═════ RECORD EXTRACTS

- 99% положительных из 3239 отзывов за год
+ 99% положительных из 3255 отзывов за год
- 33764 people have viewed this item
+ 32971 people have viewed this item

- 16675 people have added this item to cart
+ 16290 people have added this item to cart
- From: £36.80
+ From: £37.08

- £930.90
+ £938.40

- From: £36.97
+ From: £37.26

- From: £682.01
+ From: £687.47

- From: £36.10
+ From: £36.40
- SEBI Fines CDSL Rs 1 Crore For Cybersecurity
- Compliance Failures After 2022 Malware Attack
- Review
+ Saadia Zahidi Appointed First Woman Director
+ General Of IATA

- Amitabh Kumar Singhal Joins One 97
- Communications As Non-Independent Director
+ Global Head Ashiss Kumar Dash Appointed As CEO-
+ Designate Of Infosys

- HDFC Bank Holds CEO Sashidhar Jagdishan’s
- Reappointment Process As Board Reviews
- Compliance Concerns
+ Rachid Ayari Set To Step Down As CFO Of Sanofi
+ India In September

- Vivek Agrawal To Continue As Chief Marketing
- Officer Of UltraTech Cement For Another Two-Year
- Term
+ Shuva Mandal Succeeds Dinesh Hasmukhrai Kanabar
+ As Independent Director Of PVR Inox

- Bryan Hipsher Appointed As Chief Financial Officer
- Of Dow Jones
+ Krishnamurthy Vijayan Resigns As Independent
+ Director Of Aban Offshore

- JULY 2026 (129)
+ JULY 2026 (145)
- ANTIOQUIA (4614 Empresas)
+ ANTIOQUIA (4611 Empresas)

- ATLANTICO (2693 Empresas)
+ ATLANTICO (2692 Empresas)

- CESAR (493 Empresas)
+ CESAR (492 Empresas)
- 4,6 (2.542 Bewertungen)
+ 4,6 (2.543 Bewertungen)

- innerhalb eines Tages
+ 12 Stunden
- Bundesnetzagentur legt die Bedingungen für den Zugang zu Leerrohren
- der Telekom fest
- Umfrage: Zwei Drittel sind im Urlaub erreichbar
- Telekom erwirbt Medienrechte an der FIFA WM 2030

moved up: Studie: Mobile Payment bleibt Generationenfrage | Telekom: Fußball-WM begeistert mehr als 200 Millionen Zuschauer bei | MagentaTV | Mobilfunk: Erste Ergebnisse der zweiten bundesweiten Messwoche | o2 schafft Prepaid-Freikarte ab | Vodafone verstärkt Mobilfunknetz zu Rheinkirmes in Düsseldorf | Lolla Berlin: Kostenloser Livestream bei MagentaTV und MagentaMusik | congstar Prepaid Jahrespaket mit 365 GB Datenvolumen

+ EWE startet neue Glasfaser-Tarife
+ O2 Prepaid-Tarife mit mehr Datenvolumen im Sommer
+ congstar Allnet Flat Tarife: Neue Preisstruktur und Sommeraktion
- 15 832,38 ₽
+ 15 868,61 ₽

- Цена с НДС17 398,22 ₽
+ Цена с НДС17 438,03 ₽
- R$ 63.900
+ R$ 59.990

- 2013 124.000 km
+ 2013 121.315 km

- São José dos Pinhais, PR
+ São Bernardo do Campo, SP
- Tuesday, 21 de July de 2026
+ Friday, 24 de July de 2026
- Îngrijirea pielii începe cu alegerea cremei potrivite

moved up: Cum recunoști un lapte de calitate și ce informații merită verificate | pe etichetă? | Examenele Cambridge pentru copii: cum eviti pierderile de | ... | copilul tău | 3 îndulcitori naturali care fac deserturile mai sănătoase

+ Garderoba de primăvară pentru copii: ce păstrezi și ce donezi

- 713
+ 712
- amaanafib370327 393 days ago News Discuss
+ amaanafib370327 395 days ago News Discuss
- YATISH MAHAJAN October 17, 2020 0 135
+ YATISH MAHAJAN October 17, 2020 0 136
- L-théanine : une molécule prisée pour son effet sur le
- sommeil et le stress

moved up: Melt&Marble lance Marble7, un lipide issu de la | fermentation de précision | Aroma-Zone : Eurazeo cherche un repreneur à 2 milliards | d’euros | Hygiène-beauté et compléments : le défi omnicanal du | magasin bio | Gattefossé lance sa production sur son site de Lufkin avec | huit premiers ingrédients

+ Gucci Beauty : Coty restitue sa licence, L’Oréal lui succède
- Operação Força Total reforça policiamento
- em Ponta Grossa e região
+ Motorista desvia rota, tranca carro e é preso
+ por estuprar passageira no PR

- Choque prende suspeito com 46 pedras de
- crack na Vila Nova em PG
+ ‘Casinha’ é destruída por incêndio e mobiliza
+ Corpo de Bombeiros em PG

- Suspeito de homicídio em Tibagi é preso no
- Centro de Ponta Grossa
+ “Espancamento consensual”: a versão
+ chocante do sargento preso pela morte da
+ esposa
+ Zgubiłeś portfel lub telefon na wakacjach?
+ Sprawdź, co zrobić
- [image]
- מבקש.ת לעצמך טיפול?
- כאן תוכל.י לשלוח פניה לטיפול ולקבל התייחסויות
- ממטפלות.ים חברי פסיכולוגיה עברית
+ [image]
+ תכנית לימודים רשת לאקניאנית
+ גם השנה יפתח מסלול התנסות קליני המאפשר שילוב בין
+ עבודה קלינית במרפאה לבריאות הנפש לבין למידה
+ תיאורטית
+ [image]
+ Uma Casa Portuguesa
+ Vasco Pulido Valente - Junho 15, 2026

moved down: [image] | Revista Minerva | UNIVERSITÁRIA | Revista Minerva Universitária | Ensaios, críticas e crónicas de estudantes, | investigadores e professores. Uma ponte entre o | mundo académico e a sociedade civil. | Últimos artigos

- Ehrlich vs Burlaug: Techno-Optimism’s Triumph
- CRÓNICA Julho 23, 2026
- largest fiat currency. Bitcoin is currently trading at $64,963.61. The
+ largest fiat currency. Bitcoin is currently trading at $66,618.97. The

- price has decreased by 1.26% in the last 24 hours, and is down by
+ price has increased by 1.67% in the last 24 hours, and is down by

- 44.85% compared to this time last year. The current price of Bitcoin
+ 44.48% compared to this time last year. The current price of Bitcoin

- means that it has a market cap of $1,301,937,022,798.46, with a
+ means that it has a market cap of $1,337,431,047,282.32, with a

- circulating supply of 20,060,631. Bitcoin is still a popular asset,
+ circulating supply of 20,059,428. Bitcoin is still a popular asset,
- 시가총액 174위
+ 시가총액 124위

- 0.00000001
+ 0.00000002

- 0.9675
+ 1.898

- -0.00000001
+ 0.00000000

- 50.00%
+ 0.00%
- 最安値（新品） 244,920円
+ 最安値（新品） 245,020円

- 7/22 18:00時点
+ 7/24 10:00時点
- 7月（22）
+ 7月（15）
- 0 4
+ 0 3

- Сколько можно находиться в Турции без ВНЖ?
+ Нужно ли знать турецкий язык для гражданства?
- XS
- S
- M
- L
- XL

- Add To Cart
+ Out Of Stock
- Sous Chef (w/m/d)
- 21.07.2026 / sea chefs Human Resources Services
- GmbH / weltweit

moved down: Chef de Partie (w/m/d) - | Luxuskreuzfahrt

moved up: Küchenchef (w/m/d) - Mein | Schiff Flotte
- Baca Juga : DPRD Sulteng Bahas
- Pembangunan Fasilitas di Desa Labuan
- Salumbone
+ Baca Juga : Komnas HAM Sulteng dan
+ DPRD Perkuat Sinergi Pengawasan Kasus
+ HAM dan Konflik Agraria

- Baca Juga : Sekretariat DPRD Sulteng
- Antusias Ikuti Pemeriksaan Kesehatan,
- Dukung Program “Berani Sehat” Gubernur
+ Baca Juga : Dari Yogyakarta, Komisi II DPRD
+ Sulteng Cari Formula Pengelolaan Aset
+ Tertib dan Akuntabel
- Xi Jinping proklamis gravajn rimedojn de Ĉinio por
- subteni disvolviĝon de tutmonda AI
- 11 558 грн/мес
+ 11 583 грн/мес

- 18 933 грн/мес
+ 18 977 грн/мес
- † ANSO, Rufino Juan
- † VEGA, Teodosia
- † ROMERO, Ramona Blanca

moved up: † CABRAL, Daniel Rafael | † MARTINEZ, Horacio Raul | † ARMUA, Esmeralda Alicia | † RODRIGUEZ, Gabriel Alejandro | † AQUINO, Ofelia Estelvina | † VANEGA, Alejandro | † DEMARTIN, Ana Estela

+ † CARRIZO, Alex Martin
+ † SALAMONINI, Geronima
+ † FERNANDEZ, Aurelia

══════════

## AIM OF THE TASK
Using the entries above, return exactly the lines from the line with "44.48% compared to" to the line with "moved down: Chef", counting both of those lines.

## ANSWER BOX
+ 44.48% compared to this time last year. The current price of Bitcoin

- means that it has a market cap of $1,301,937,022,798.46, with a
+ means that it has a market cap of $1,337,431,047,282.32, with a

- circulating supply of 20,060,631. Bitcoin is still a popular asset,
+ circulating supply of 20,059,428. Bitcoin is still a popular asset,
- 시가총액 174위
+ 시가총액 124위

- 0.00000001
+ 0.00000002

- 0.9675
+ 1.898

- -0.00000001
+ 0.00000000

- 50.00%
+ 0.00%
- 最安値（新品） 244,920円
+ 最安値（新品） 245,020円

- 7/22 18:00時点
+ 7/24 10:00時点
- 7月（22）
+ 7月（15）
- 0 4
+ 0 3

- Сколько можно находиться в Турции без ВНЖ?
+ Нужно ли знать турецкий язык для гражданства?
- XS
- S
- M
- L
- XL

- Add To Cart
+ Out Of Stock
- Sous Chef (w/m/d)
- 21.07.2026 / sea chefs Human Resources Services
- GmbH / weltweit

moved down: Chef de Partie (w/m/d) - | Luxuskreuzfahrt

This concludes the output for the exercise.